The analysis of Alizarin red staining optical density variation show that mineralization of hADSC loaded scaffolds is significantly higher than the empty scaffolds used as control at any experimental time. Moreover, when samples are cultured in expansion medium, the calcium stores start to appear at 2 weeks and gradually increase up to 8 weeks, where the content of calcium results quite evenly diffused throughout the scaffold (Fig 4B–4E and 4K). On the other hand, when samples are grown in presence of osteogenic factors, the mineralization of the extracellular matrix starts as early as the first week with a statistically significant increase over time as well with a greater amount of calcium deposition at each of the assessed time-points (Fig 4G–4J and 4K) compared to those in expansion medium. The optical density variation indicates also that the above-mentioned differences in matrix mineralization are statistically significant. Hence, these data show that the scaffold per se is able to induce hADSC osteogenic differentiation in vitro; nevertheless, the presence of osteogenic differentiation promoting factors accelerates and strengthens this process, as resulted from the substantial augmentation of number and size of calcium content in the extracellular matrix.

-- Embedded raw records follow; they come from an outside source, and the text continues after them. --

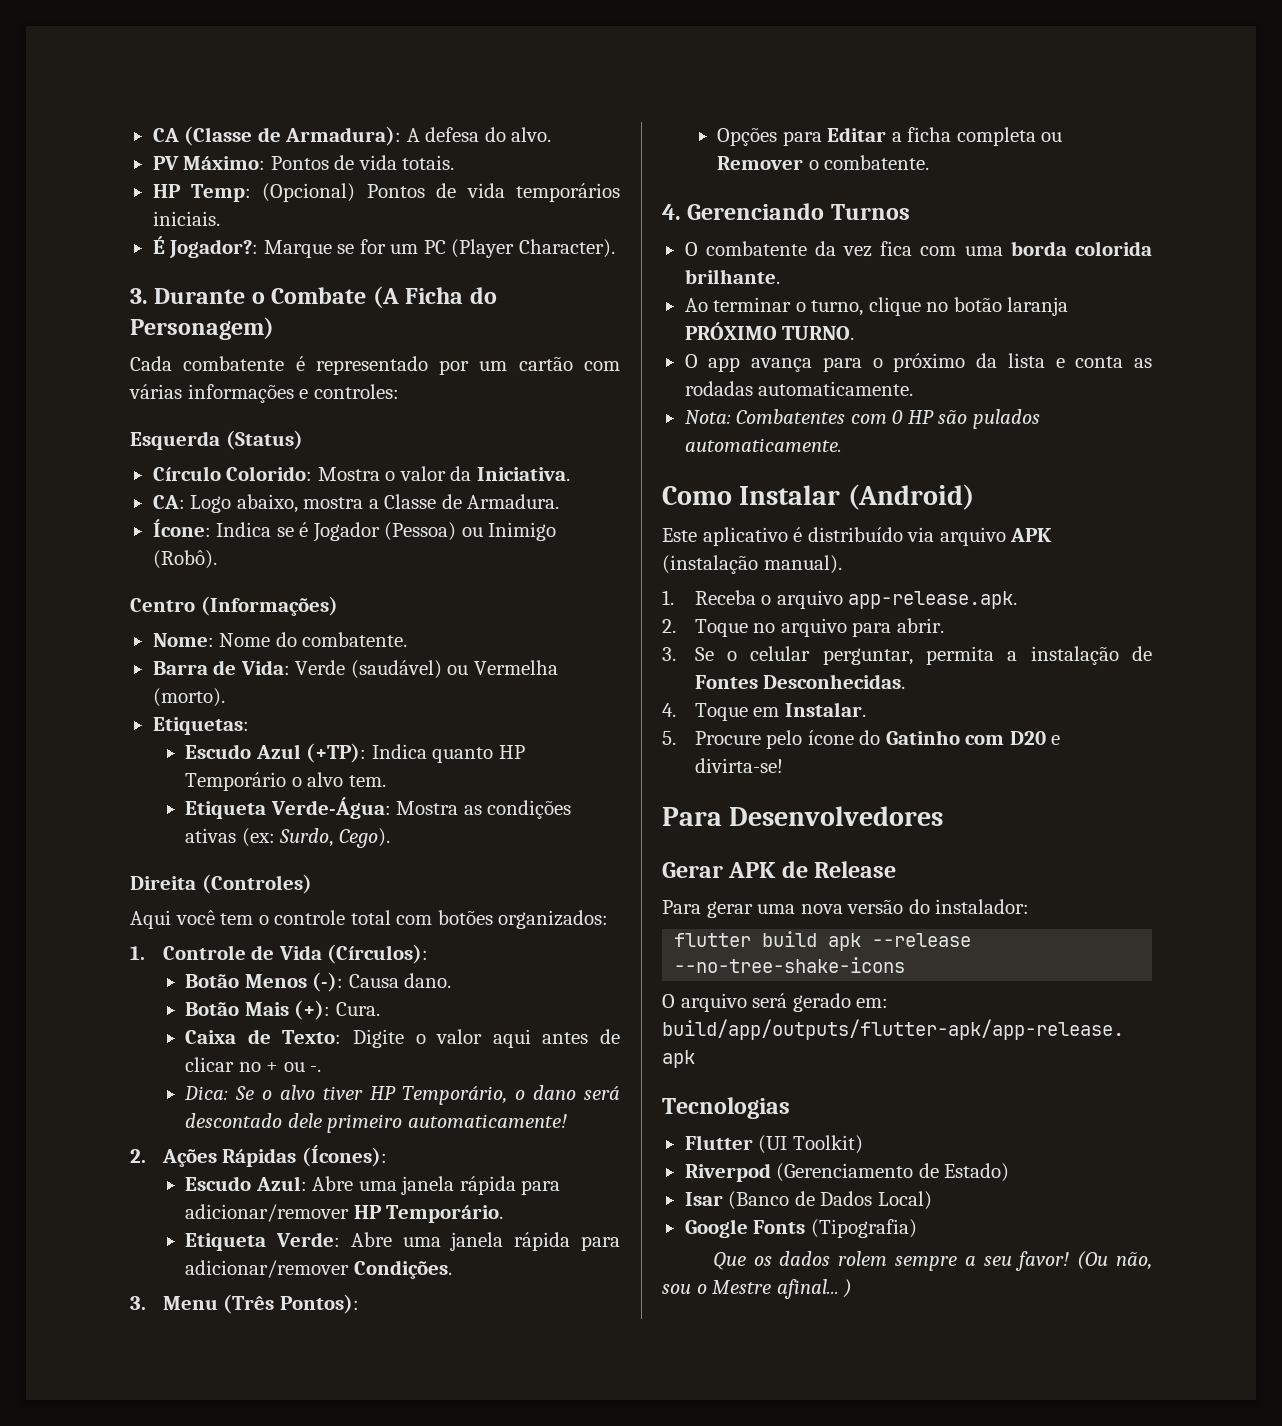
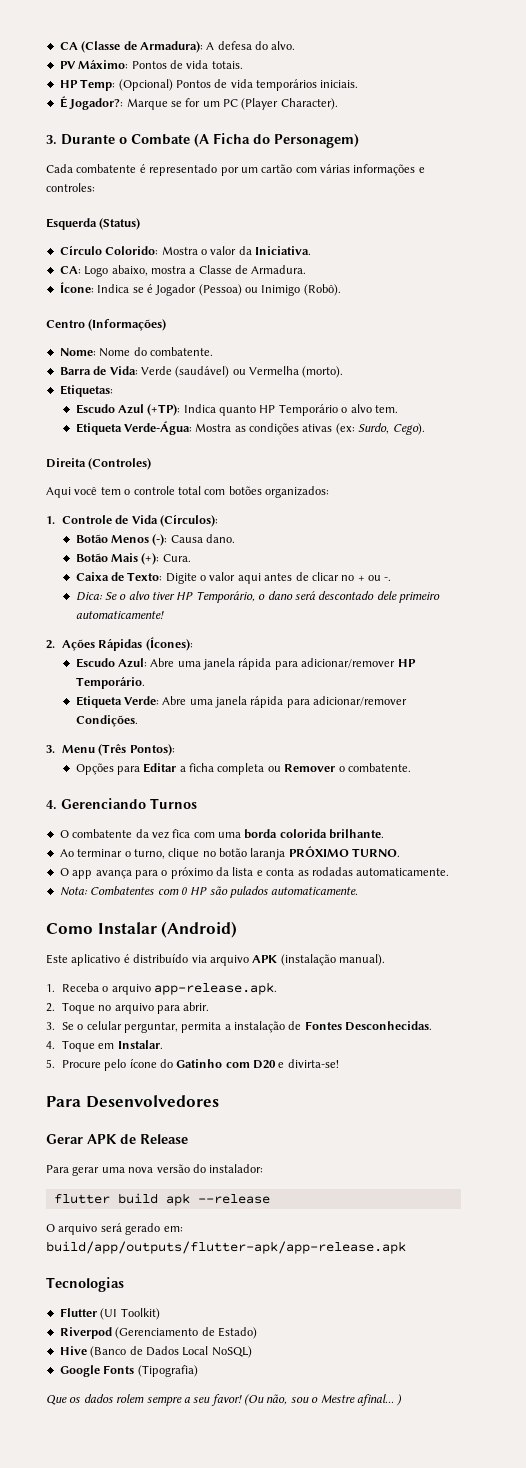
- flutter build apk --release --no-tree-shake-icons
+ flutter build apk --release
- Isar (Banco de Dados Local)
+ Hive (Banco de Dados Local NoSQL)

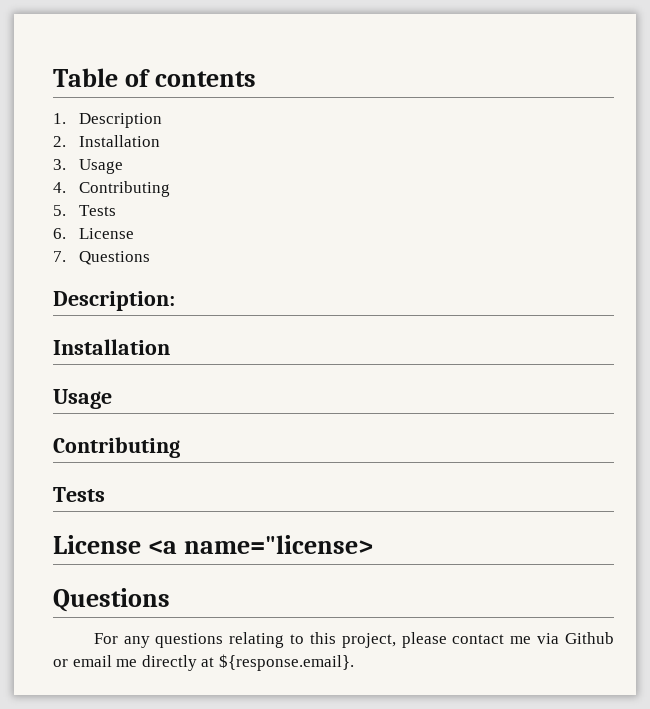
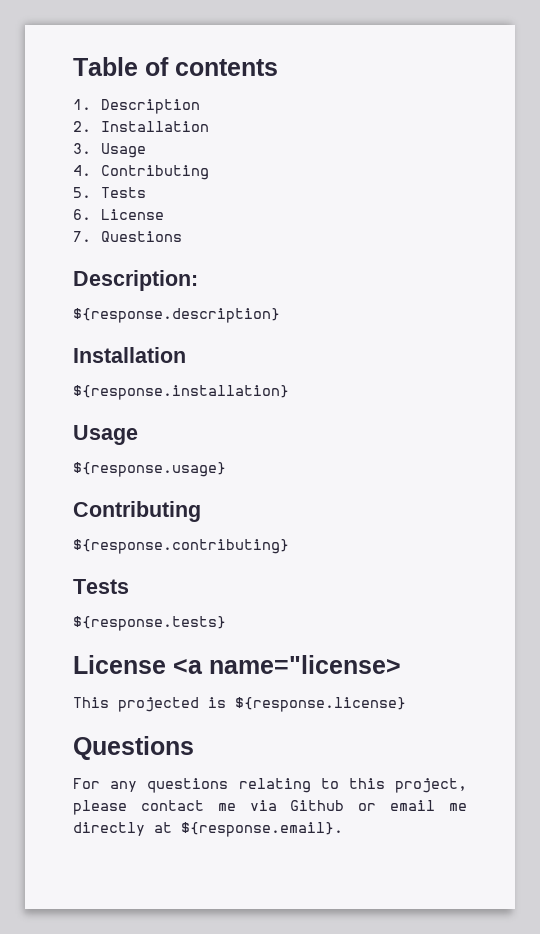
  Description:
+ ${response.description}
  Installation
+ ${response.installation}
  Usage
+ ${response.usage}
  Contributing
+ ${response.contributing}
  Tests
+ ${response.tests}
+ This projected is ${response.license}

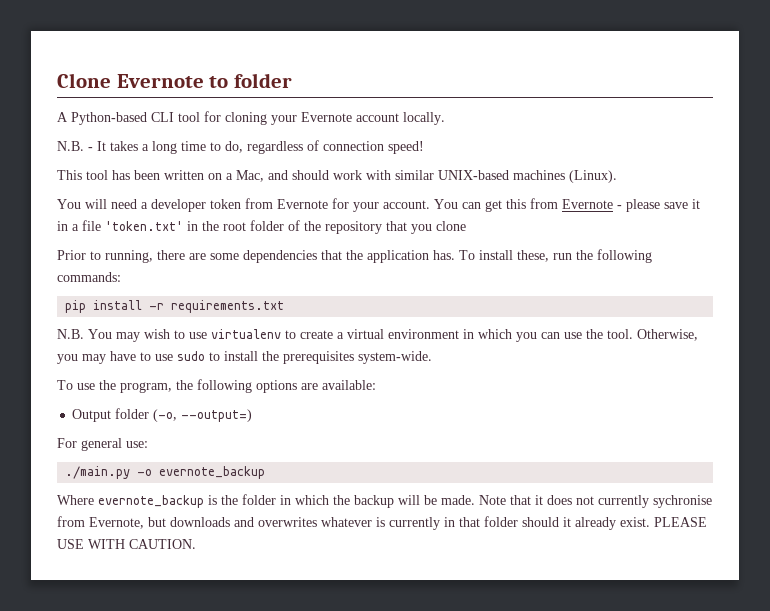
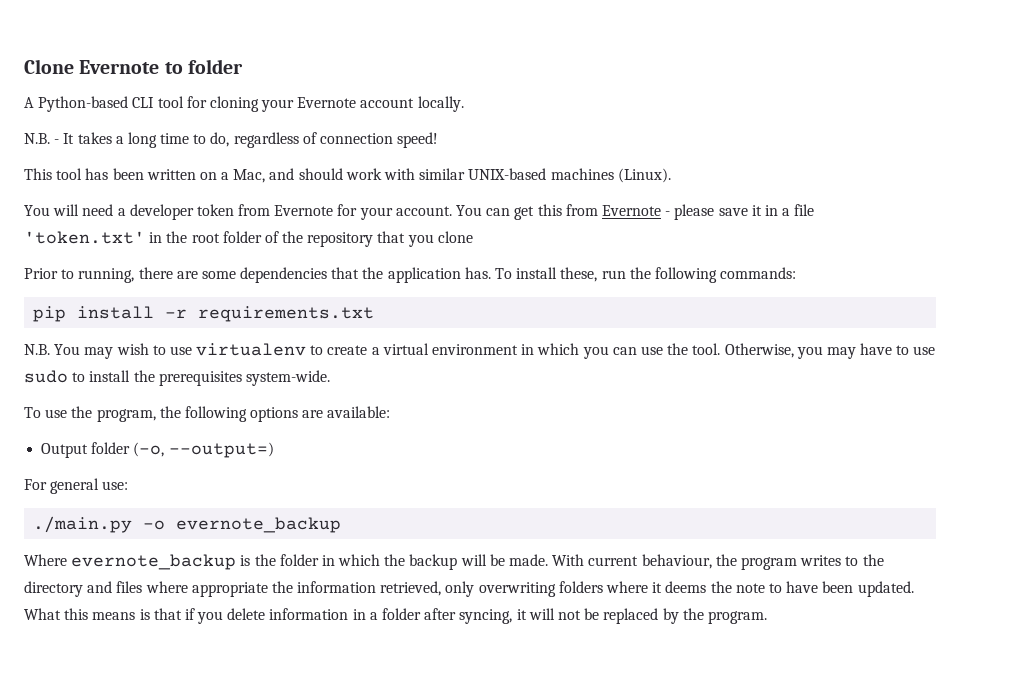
- Note that it does not currently sychronise from Evernote, but downloads and overwrites whatever is currently in that folder should it already exist. PLEASE USE WITH CAUTION.
+ With current behaviour, the program writes to the directory and files where appropriate the information retrieved, only overwriting folders where it deems the note to have been updated. What this means is that if you delete information in a folder after syncing, it will not be replaced by the program.

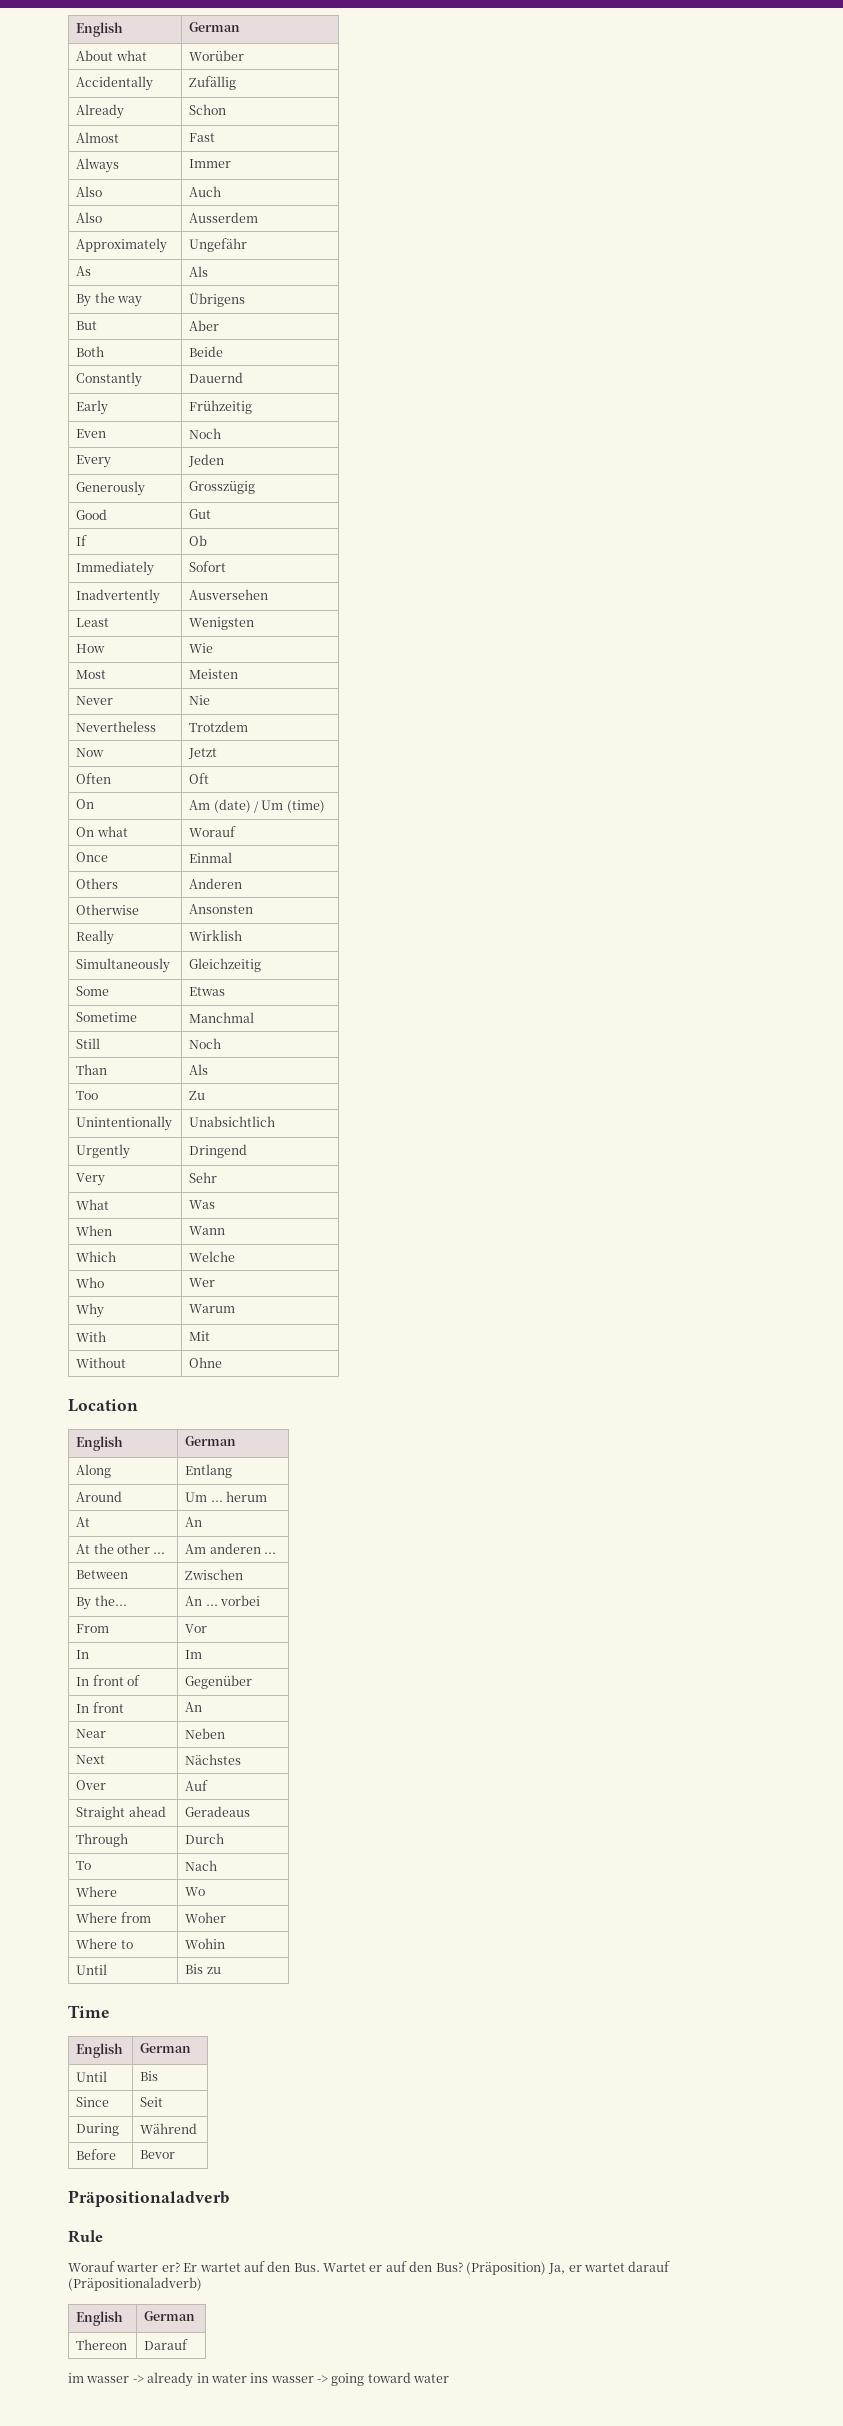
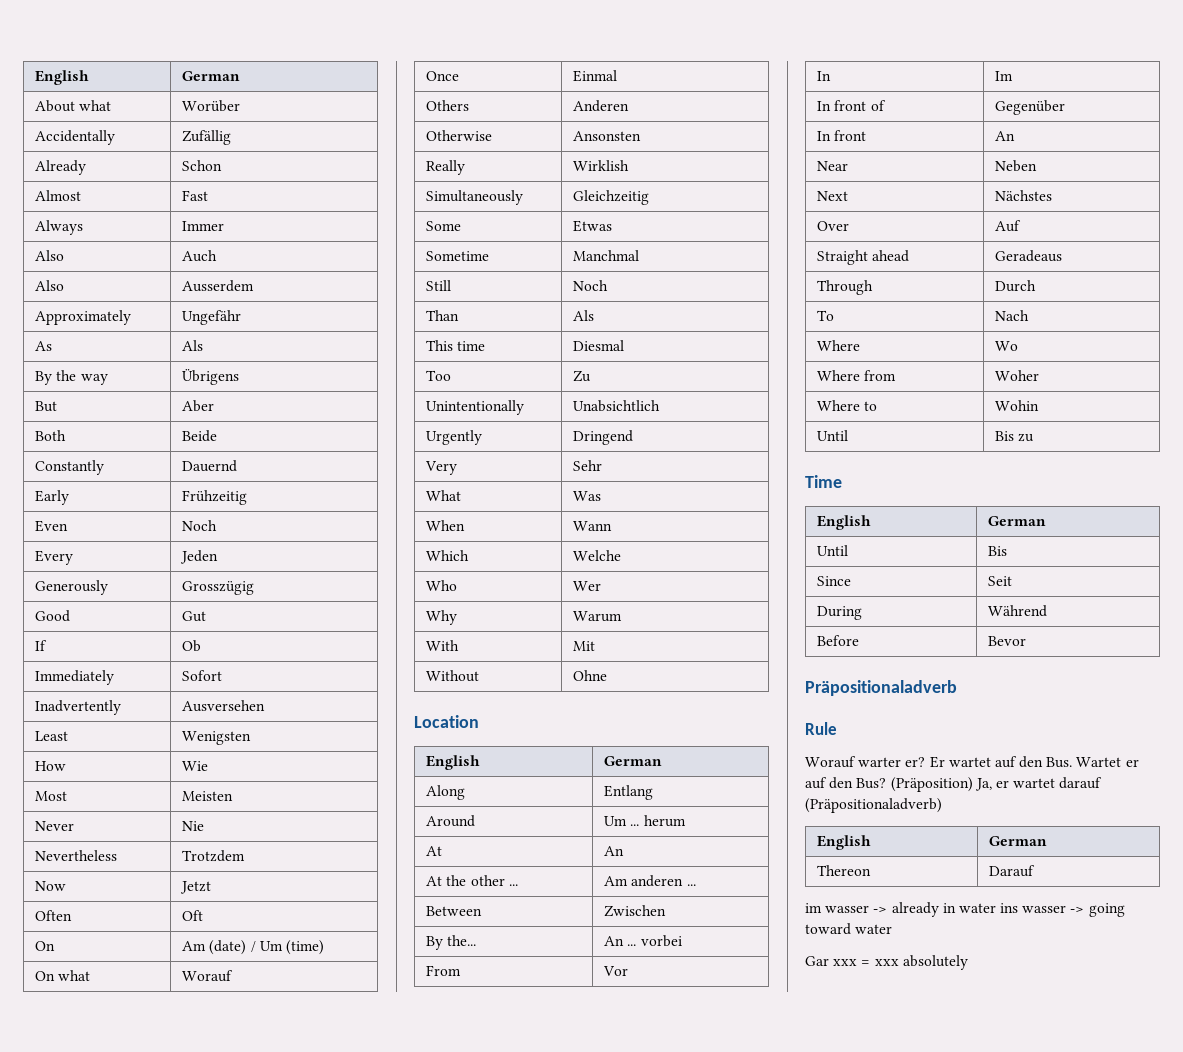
+ This time | Diesmal
+ Gar xxx = xxx absolutely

Moreover, the scaffold osteo-inductive character on hADSC was also evaluated by immunohistochemistry using several specific markers associated with different stages of osteogenic differentiation. Statistical analysis of the average cellular positivity for each of the investigated markers indicates that all the assessed molecular endpoints are significantly modulated during osteogenesis. Details on specific variations are reported in Fig 5.
Immunohistochemical analysis of representative osteogenic markers: (A) Osterix, (B) Osteopontin, (C) ALPL, (D) Osteonectin and (E) Osteocalcin, performed on hADSCs cultured on scaffolds either in expansion (a-d) or in osteogenic medium (e-h), at different time points (1, 2, 4 and 8 weeks), magnification 20x. (i) Average cellular positivity for osteogenic markers in both expansion (light bars) and osteogenic medium (dark bars). Two-way ANOVA p values are reported. Symbols above bars indicate statistically significant differences (p<0.05) in the Tukey HSD post-hoc tests: 1 indicates differences with the 1 week group (same medium), 2 indicates differences with the 2 weeks group (same medium), 3 indicates differences with the 4 weeks group (same medium), 4 indicates differences with the 8 weeks group (same medium) and * indicates differences in osteogenic vs expansion medium groups (same time-points). Three independently isolated hADSC samples have been used for each time-point.
Immunohistochemical analysis for Osterix, a transcription factor specifically expressed by osteoblasts, shows a positive staining in hADSCs, both in absence and in presence of osteogenic differentiation medium, although with different intensity at the same time points.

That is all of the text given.